For Curry, it's just biding his time, taking what the defense gives him and having confidence that the shots will fall.
"They do a lot of switching; they try to press up on the three-point line and take away any daylight. When you have that much space, it's a little easier to get into the paint, finish at the rim, probe and kick out to the weak side. That's how I got my first three in the first half, was probing, bringing two [defenders] to the ball, giving it up and relocating.
"You can't press," he continued. "That's the biggest thing I did in Game 2. If the three's not there, that's fine—there's plenty of things I can do on the court to get the offense going. Obviously, I like to shoot threes. I'm gonna keep shooting them, but you gotta be smart about how you orchestrate the offense, how you orchestrate those kinds of possessions."
Curry has taken 26 shots in the restricted area through the first three games of the series. That number is higher than usual because the drives were all he could get in the first two games.
You saw him trying to force his way back into his rhythm by taking some 'old-Steph' shots early on in Game 3. But the Rockets' targeting had largely caused him to go cold.
Curry's third-quarter eruption wasn't just regression to the mean. It wasn't just breaking out of a slump. The Warriors shifted their defensive strategy, and that seemed to help Curry get out of his head and start hitting his shots.
After Game 2, Curry said, "We were being too cute with our exchanges and switches, instead of just manning up and playing 1-on-1 defense."
Early on during Game 3, that's exactly what they were doing: trying to avoid Curry having to switch onto Harden at all costs.
In the third quarter, instead of worrying about pre-switching screens or showing and recovering, he started to "man up," as both he and Green said postgame, and play defense. Of course, it helps when Harden is only 7-of-16 from the field with five free-throw attempts, but the simplicity appeared to help, because Curry began to groove as soon as the Warriors changed their scheme.

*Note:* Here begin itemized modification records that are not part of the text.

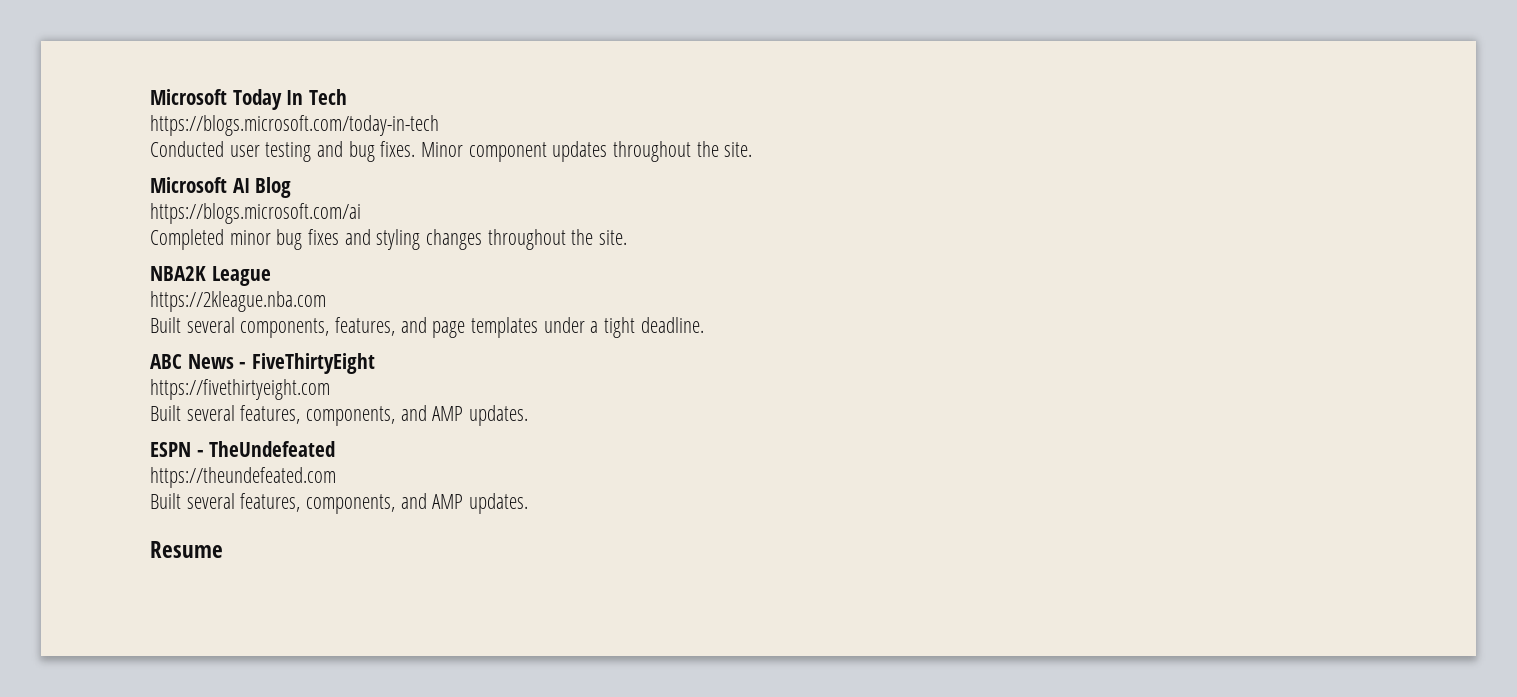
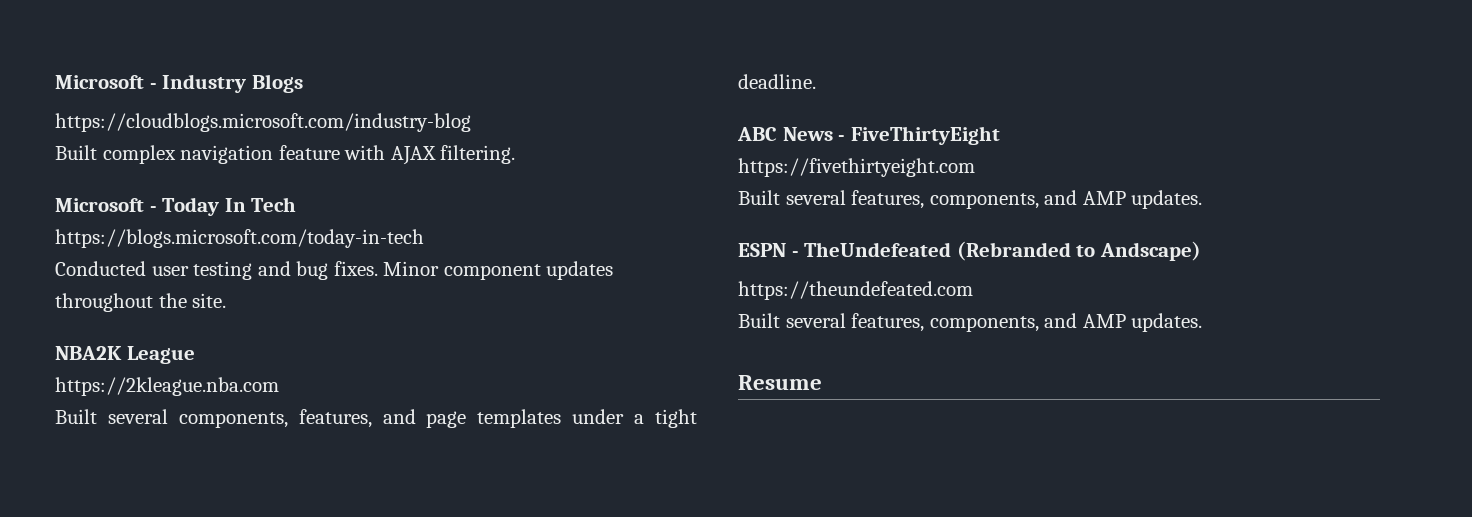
- Microsoft Today In Tech
+ Microsoft - Industry Blogs
+ https://cloudblogs.microsoft.com/industry-blog
+ Built complex navigation feature with AJAX filtering.
+ Microsoft - Today In Tech
- Microsoft AI Blog
- https://blogs.microsoft.com/ai
- Completed minor bug fixes and styling changes throughout the site.
- ESPN - TheUndefeated
+ ESPN - TheUndefeated (Rebranded to Andscape)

And then, as Kerr put it, "the dam broke."
"I already know, I already know," Curry said of his "This is my f--king house" outburst. "I blacked out. I was just talking to myself almost. You gotta be your biggest fan sometimes."
"His three is similar to some people's dunk," Green explained. "You go to certain arenas and a guy gets a dunk and it's absurd. That's how his three-ball is. Definitely a lot of support, the fans were great tonight. I think he had a great quarter during that third quarter. I don't mean to disappoint, but I've seen crazier from him."
The Rockets won't change their blueprint in Game 4. They'll keep going at Curry and hoping their targeting strategy causes him to struggle on offense.
But for the Warriors, the momentum has shifted. If they can keep getting stops and Curry keeps on at this pace, their Game 2 loss will be a distant memory as they continue pushing closer to their fourth straight NBA Finals appearance.